Change detection outputs >>

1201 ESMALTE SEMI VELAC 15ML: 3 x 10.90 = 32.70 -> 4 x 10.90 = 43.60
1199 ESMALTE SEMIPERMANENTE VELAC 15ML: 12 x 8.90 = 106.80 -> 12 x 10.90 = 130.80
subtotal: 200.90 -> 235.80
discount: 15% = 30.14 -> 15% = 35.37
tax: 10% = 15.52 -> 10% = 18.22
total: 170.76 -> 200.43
==
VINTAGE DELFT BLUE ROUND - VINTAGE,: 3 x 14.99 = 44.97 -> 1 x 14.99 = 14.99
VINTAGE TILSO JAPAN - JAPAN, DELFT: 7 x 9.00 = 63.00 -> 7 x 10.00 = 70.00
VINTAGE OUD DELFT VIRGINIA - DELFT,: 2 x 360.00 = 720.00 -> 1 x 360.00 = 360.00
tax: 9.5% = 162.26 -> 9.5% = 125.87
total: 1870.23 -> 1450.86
---
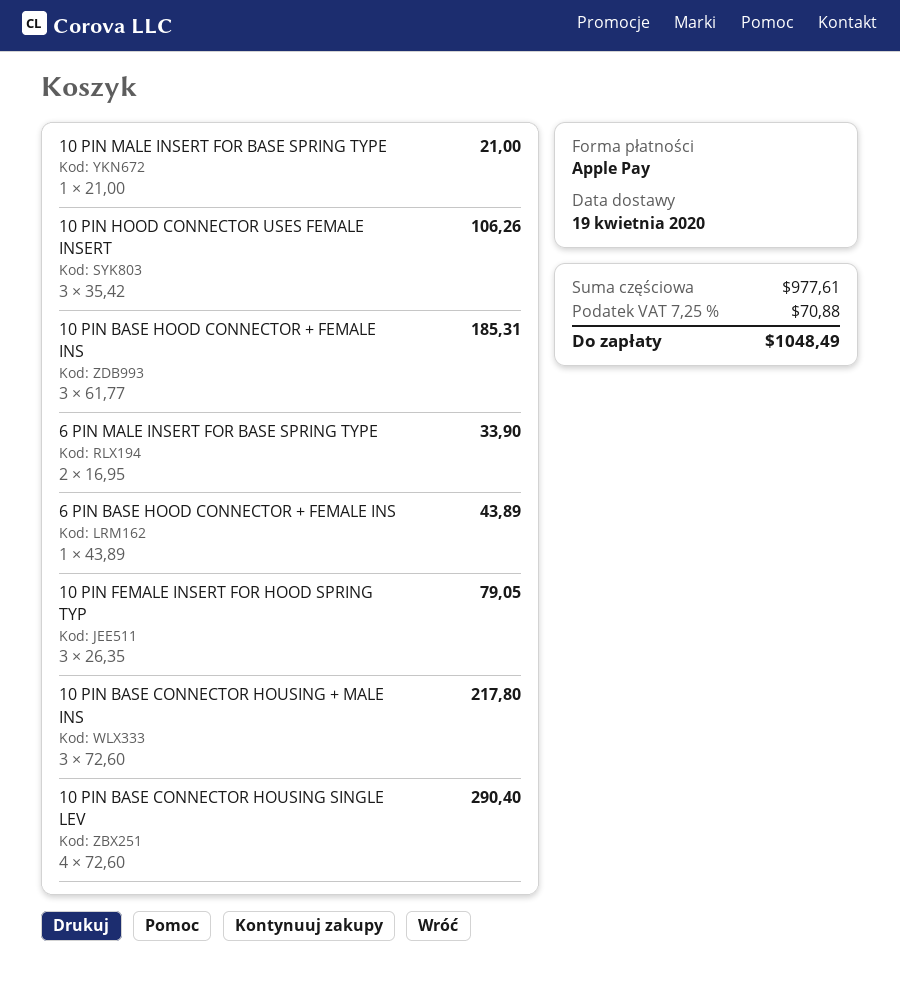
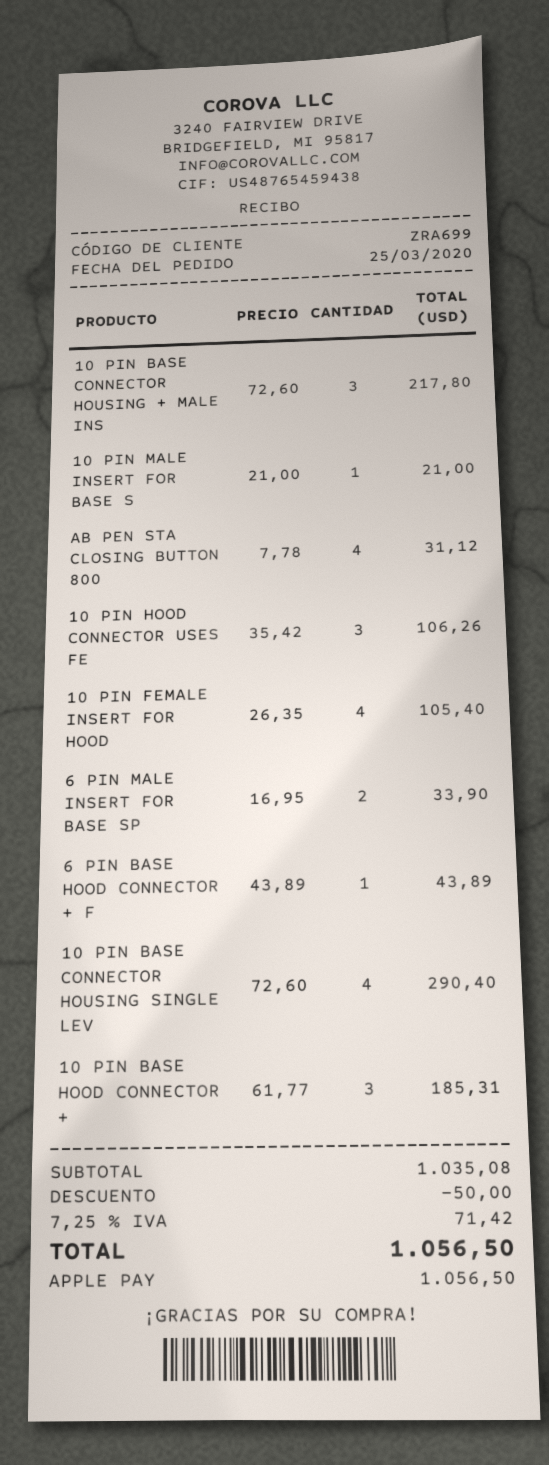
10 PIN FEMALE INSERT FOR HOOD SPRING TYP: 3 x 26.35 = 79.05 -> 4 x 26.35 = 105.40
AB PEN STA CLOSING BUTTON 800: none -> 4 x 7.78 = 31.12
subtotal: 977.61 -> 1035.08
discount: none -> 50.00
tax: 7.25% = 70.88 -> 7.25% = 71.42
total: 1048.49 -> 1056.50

Task to carry out >>
With the first line being the one containing "subtotal: 977.61 -> 1035.08" and the last line the one containing "total: 1048.49 -> 1056.50", transcribe exactly the lines above that fall in that range.

Answer below >>
subtotal: 977.61 -> 1035.08
discount: none -> 50.00
tax: 7.25% = 70.88 -> 7.25% = 71.42
total: 1048.49 -> 1056.50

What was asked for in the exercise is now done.